GOAL OF THE EXERCISE: Your answer must consist of every line from the data below that includes the word "Carreira".

EXERCISE INPUTS:
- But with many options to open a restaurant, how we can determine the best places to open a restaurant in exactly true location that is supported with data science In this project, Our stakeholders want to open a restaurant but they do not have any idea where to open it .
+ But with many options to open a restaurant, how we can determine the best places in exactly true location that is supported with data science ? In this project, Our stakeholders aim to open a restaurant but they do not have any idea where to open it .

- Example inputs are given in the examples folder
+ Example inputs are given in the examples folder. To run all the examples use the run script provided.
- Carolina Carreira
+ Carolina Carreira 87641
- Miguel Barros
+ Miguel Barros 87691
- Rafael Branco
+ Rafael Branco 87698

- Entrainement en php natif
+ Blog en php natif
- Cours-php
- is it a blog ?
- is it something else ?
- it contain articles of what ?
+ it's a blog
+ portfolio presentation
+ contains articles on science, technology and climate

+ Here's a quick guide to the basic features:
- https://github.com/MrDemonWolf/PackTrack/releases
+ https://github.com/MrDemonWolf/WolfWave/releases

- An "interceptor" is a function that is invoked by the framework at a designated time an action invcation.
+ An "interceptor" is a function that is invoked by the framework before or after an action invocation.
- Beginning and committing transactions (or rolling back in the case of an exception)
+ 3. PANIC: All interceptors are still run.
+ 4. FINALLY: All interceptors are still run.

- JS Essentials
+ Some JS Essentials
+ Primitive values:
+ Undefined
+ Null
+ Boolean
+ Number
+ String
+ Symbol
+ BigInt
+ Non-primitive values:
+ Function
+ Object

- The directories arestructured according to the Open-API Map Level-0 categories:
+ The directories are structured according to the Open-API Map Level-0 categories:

OUTPUT BELOW:
- Carolina Carreira
+ Carolina Carreira 87641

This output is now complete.